Although an exception to obtaining RPAPL §753(1) relief exists if the landlord can show a tenant’s conduct is objectionable, it is limited to “a proceeding to recover possession upon the ground that an occupant is holding over.” RPAPL §753(3) ([t]he provisions of this section shall not apply to a proceeding to recover possession upon the ground that an occupant is holding over and is objectionable if the landlord shall establish by competent evidence to the satisfaction of the court that such occupant is objectionable.”). In any event, this arguable enlargement of the court’s discretion—whether welcome or not—employs a new set of equitable factors in assessing whether to stay the eviction even in “garden variety” nonpayment proceedings. Indeed, in seeming recognition to petitioners who would be inordinately financially burdened by this new avenue of relief, the penultimate sentence in RPAPL §753(1) permits the court to consider “any substantial hardship the stay may impose on the landlord.”

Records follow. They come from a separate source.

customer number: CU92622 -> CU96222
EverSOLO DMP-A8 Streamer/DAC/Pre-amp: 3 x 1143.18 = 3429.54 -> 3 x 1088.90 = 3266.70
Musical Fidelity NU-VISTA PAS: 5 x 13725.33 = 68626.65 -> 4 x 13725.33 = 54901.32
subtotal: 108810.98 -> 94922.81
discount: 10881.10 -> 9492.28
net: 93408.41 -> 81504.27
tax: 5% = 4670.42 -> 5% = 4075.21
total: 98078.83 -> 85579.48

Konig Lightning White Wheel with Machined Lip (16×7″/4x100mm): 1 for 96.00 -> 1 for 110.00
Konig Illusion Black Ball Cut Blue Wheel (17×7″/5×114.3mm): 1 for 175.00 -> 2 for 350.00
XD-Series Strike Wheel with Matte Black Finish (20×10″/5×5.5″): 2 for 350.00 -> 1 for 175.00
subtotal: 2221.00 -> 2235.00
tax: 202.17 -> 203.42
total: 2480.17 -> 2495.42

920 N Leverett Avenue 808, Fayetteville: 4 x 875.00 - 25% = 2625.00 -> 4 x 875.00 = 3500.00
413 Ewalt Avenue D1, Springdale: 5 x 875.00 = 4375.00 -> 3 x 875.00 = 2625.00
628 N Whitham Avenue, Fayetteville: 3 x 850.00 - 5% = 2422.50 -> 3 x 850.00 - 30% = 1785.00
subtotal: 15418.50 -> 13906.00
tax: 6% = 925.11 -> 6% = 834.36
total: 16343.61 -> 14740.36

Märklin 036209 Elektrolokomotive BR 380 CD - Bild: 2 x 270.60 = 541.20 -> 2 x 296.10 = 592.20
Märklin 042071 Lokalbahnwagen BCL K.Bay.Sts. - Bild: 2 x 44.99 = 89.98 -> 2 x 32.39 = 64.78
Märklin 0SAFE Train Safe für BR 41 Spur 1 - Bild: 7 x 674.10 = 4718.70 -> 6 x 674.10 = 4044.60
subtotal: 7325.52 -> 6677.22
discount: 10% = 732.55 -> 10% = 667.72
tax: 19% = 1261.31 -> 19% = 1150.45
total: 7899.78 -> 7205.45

The amendment to RPAPL §753 appears to acknowledge that the landlord-tenant relationship is unique among other relationships defined solely by contract because the stakes are so high. To the tenant, the apartment represents not just where they live and sleep but also a foundation for stability in everyday life. Conversely, to owners, the apartment represents not only a business investment but also a viable road for financial security. How the courts choose to interpret and apply §753(1)’s “extreme hardship” factors and whether the balancing of the equitable scales weigh more in favor of tenants or landlords, remains to be decided.